Activity: In the material below, find the span from the line with "margin-top: 18px ->" to the line with "text: 7 -> 9" and transcribe only those lines, exactly, ends included, without the pictures.

Provided data:

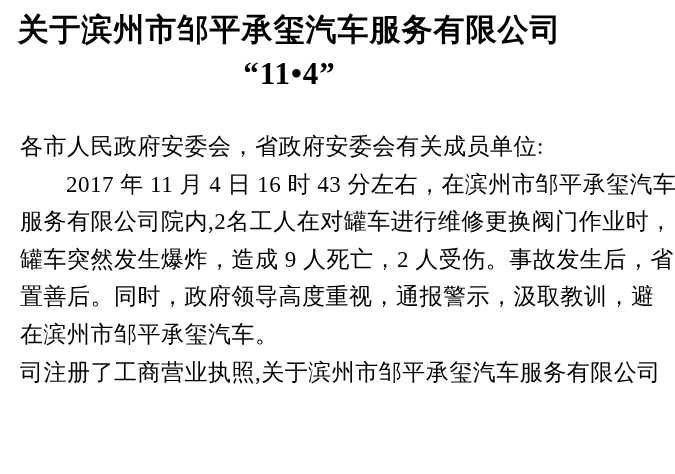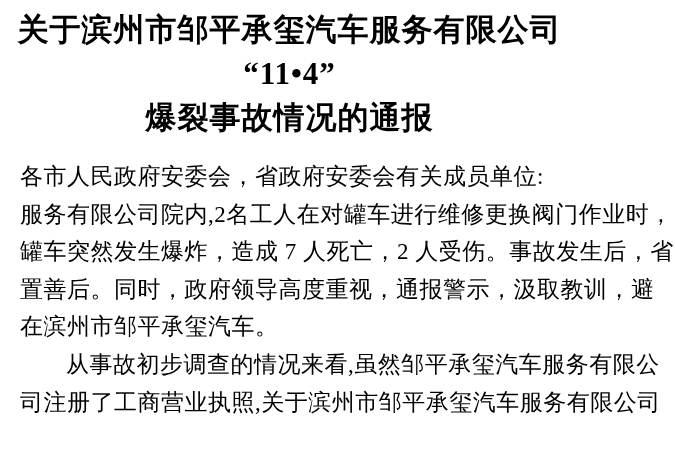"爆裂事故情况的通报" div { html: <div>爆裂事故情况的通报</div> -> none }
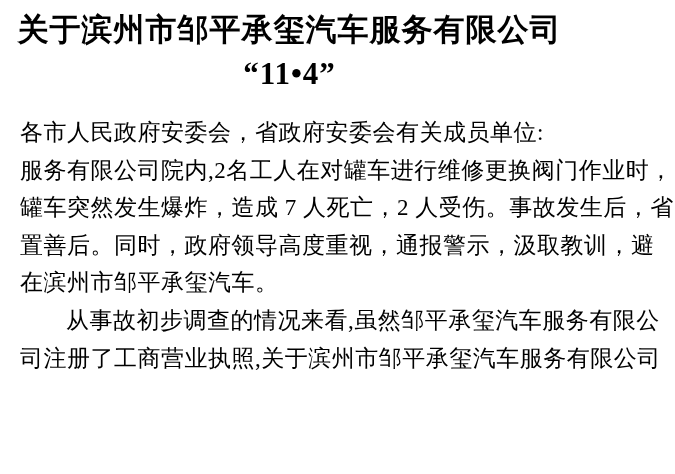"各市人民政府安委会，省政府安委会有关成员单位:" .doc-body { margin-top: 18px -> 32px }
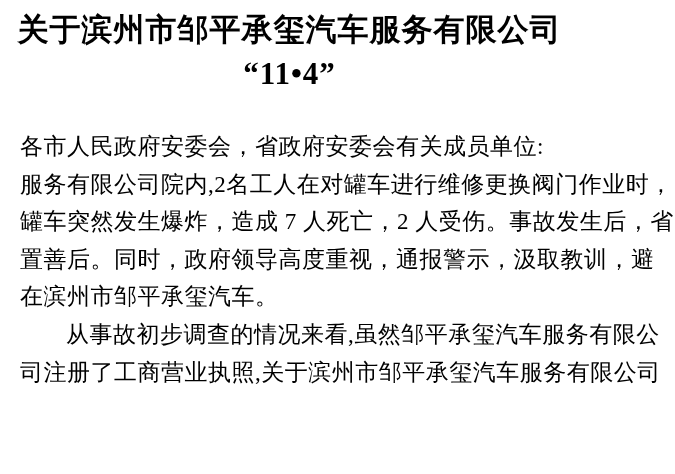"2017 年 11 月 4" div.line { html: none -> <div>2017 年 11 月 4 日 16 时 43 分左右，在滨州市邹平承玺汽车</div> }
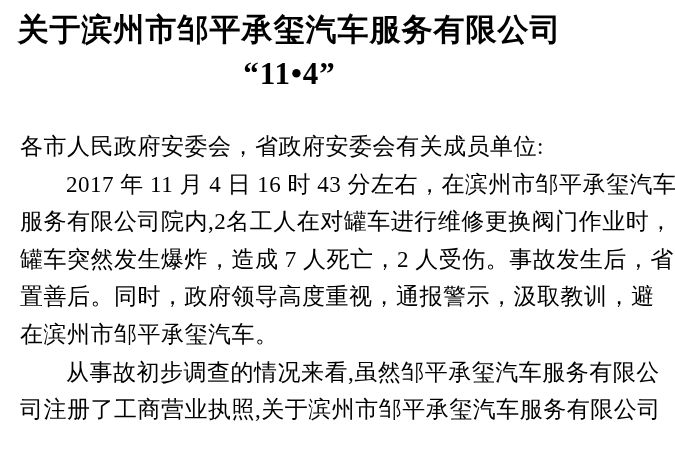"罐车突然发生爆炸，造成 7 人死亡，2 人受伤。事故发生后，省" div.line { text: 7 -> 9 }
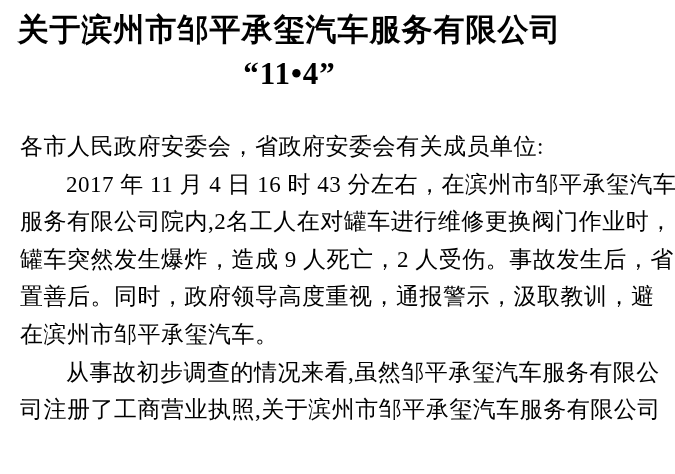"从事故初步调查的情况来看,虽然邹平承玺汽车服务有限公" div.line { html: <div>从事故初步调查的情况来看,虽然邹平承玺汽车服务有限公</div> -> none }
--
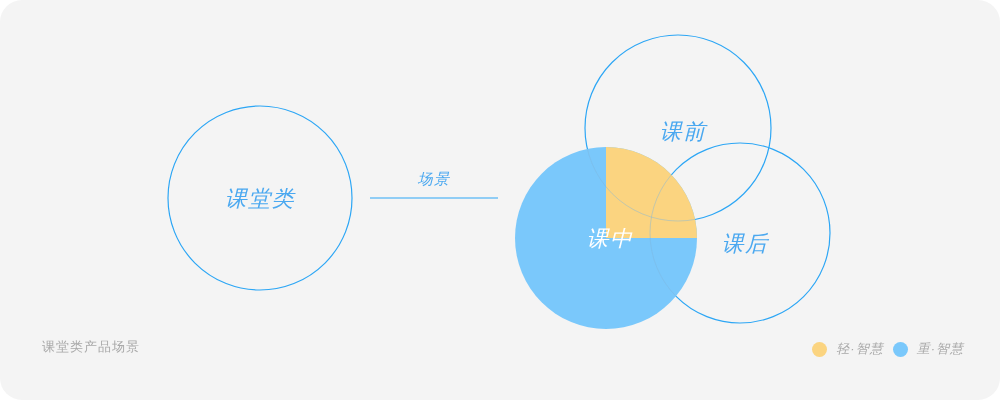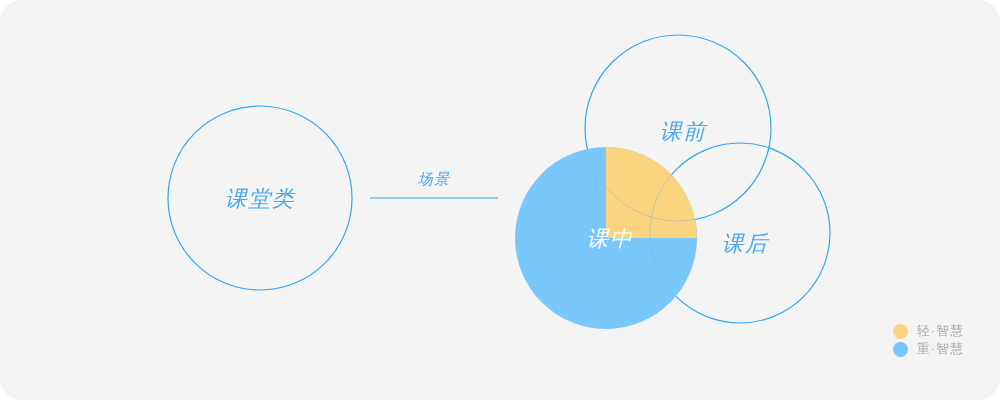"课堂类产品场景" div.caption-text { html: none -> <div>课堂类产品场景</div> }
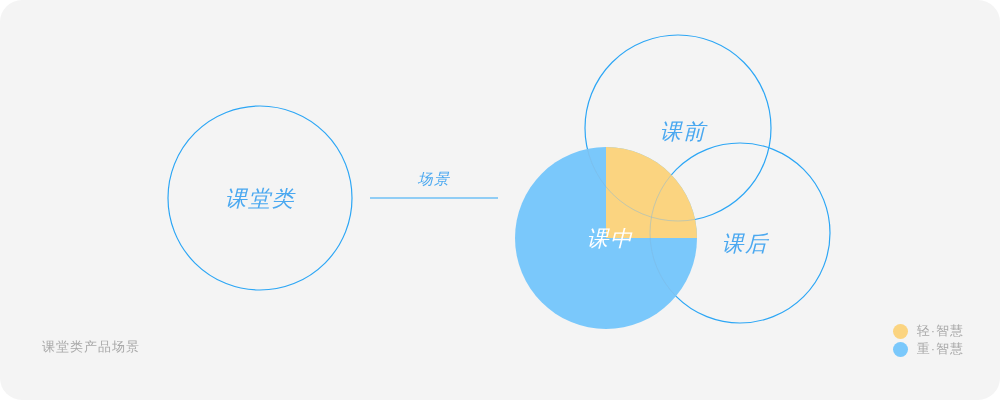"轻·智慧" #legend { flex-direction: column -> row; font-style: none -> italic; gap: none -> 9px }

Solved exercise:
"各市人民政府安委会，省政府安委会有关成员单位:" .doc-body { margin-top: 18px -> 32px }
"2017 年 11 月 4" div.line { html: none -> <div>2017 年 11 月 4 日 16 时 43 分左右，在滨州市邹平承玺汽车</div> }
"罐车突然发生爆炸，造成 7 人死亡，2 人受伤。事故发生后，省" div.line { text: 7 -> 9 }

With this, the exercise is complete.